Elmwood Cemetery is a historic rural cemetery located at Columbia, South Carolina, United States. It was established in 1854, and expanded in 1921. The older section is heavily wooded and has a section devoted to Confederate dead.

It was added to the National Register of Historic Places in 1996.

==Notable burials==
- Christie Benet (1879–1951), American Democratic politician who briefly represented South Carolina in the United States Senate in 1918.
- Daniel Bragg Clayton (1817–1906), an American Southern Universalist minister who was instrumental in spreading and defending Universalism in the Southeast United States.
- Walter Clinton Goodpasture Jr. (1917–1942), a United States Marine Corps captain during World War II and his wife Mary Brennen (née Daly) Goodpasture (1921–1942) who were two of the 492 victims of the Cocoanut Grove fire.
- Walter Higbe (1915–1985), American professional baseball player who played in five of the Major League Baseball teams from 1937 until 1950, including the Brooklyn Dodgers.

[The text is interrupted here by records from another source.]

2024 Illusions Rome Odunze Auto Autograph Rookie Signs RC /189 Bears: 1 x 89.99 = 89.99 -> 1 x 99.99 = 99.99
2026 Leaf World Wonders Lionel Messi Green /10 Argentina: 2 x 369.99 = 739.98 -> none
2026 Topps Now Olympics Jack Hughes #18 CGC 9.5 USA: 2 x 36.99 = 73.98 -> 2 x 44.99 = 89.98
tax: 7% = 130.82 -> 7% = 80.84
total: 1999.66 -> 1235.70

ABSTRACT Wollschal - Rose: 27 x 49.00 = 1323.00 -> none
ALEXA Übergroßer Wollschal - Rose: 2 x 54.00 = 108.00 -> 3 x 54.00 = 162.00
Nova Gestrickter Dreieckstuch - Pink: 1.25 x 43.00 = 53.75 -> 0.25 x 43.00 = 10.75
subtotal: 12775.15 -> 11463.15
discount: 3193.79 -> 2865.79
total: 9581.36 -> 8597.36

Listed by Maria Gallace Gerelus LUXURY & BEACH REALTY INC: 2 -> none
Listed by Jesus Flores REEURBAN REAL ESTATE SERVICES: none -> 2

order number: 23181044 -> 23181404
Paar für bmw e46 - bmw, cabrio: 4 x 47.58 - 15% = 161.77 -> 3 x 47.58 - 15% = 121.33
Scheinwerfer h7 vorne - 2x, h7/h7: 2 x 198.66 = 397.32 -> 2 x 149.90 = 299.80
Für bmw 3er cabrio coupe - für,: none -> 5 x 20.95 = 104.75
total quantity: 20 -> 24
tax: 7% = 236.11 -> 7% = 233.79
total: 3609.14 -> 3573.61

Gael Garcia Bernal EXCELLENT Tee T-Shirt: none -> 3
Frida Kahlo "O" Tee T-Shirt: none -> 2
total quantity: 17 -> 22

- Athalia L. J. Irwin (1862–1915), an American Universalist minister who broke gender barriers within her denomination. She was the first female editor of The Universalist Herald.
- William Zachariah Leitner (1829–1888), state representative and senator and South Carolina Secretary of State.
- Alva M. Lumpkin (1886–1941), American Democratic politician who briefly represented South Carolina in the United States Senate in 1941.